Dataset entries:

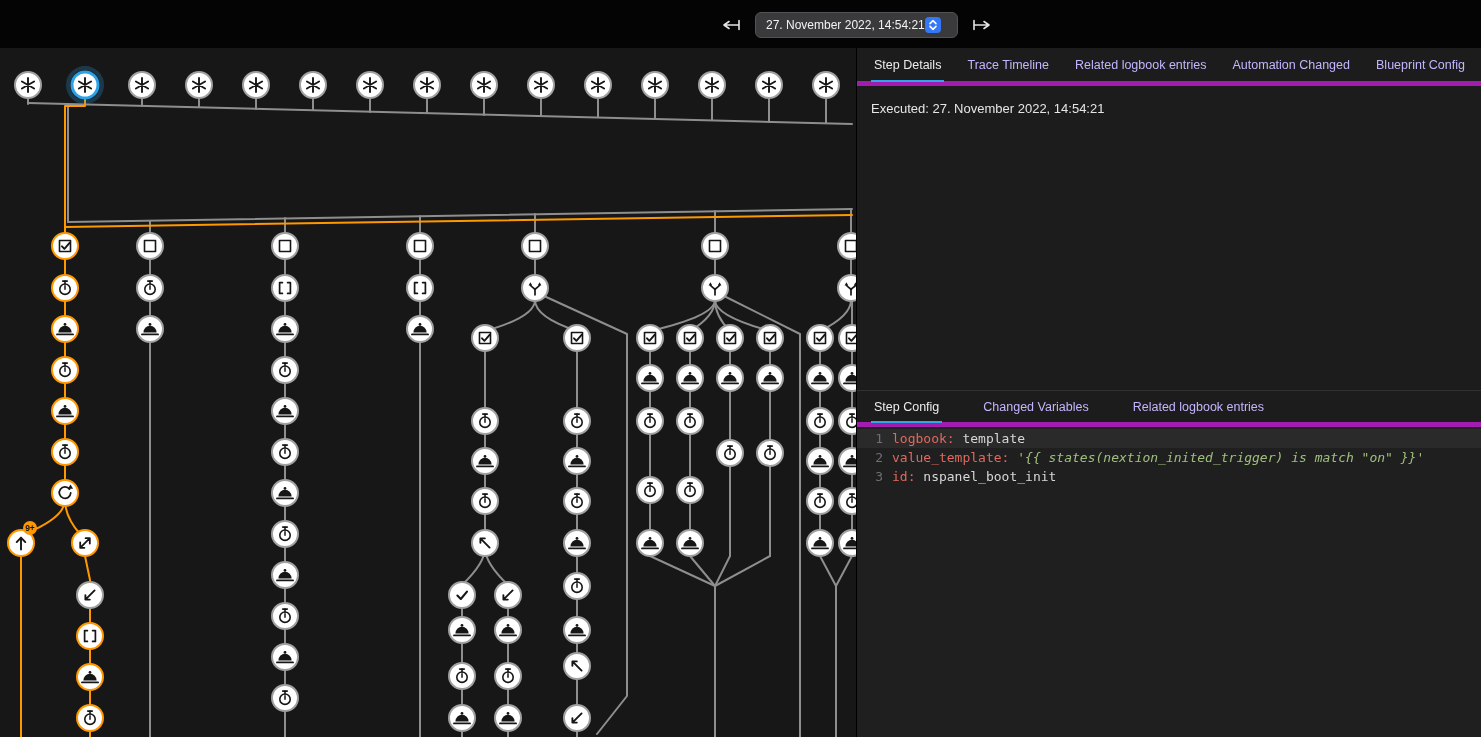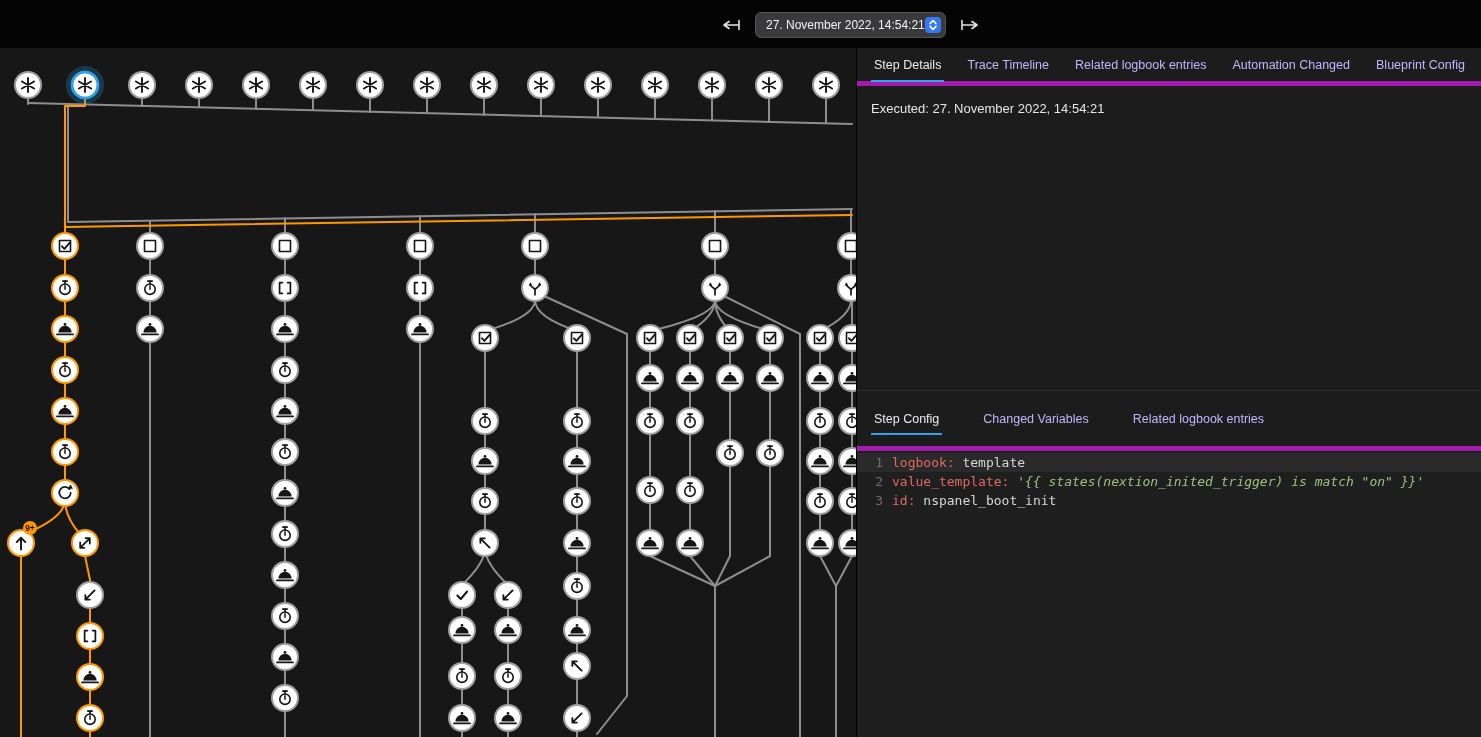--- a/index.html
+++ b/index.html
@@ -8,7 +8,7 @@
   .run-picker{position:absolute;left:720px;top:12px;display:flex;align-items:center;gap:13px;}
   .nav-arrow{width:22px;height:16px;cursor:pointer;}
   .run-select{height:24px;background:#3a3a3c;border:1px solid #525254;border-radius:6px;
-    display:flex;align-items:center;padding:0 4px 0 10px;font-size:12px;color:#f2f2f2;cursor:pointer;}
+    display:flex;align-items:center;padding:0 16px 0 10px;font-size:12px;color:#f2f2f2;cursor:pointer;}
   .stepper{width:16px;height:16px;background:#3478f6;border-radius:4px;display:flex;align-items:center;justify-content:center;}
   .graph-pane{position:absolute;left:0;top:48px;width:856px;height:689px;background:#171717;overflow:hidden;}
   .right-pane{position:absolute;left:856px;top:48px;width:625px;height:689px;background:#1c1c1c;

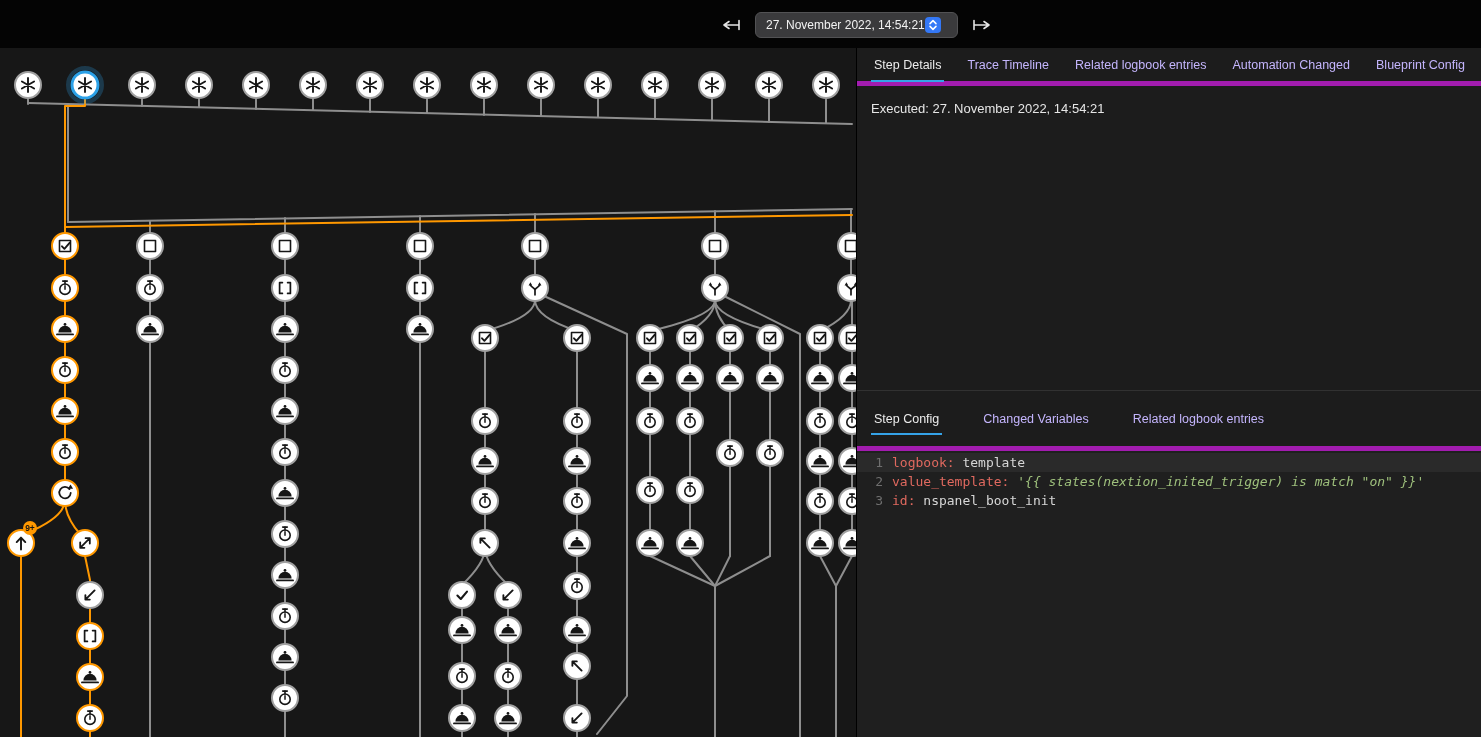--- a/index.html
+++ b/index.html
@@ -15,7 +15,7 @@
     border-left:1px solid #000;display:flex;flex-direction:column;}
   .tabbar{display:flex;align-items:stretch;border-bottom:5px solid #a21caf;height:33px;flex:none;}
   #detail-tabs{justify-content:space-between;padding:0 14px;}
-  #config-tabs{gap:38px;padding:12px 14px;border-top:1px solid #313131;height:31px;}
+  #config-tabs{gap:38px;padding:0 14px;border-top:1px solid #313131;height:31px;}
   .tab{display:flex;align-items:center;font-size:12.5px;color:#c4b5fd;cursor:pointer;position:relative;padding:0 3px;white-space:nowrap;}
   .tab.selected{color:#ececec;}
   .tab.selected::after{content:"";position:absolute;left:0;right:0;bottom:-1px;height:2px;background:var(--c-accent,#35a3e8);}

Exercise objective:
Show every line of the listing containing the string "padding" by copying it.

Expected answer:
-    display:flex;align-items:center;padding:0 4px 0 10px;font-size:12px;color:#f2f2f2;cursor:pointer;}
+    display:flex;align-items:center;padding:0 16px 0 10px;font-size:12px;color:#f2f2f2;cursor:pointer;}
   #detail-tabs{justify-content:space-between;padding:0 14px;}
-  #config-tabs{gap:38px;padding:12px 14px;border-top:1px solid #313131;height:31px;}
+  #config-tabs{gap:38px;padding:0 14px;border-top:1px solid #313131;height:31px;}
   .tab{display:flex;align-items:center;font-size:12.5px;color:#c4b5fd;cursor:pointer;position:relative;padding:0 3px;white-space:nowrap;}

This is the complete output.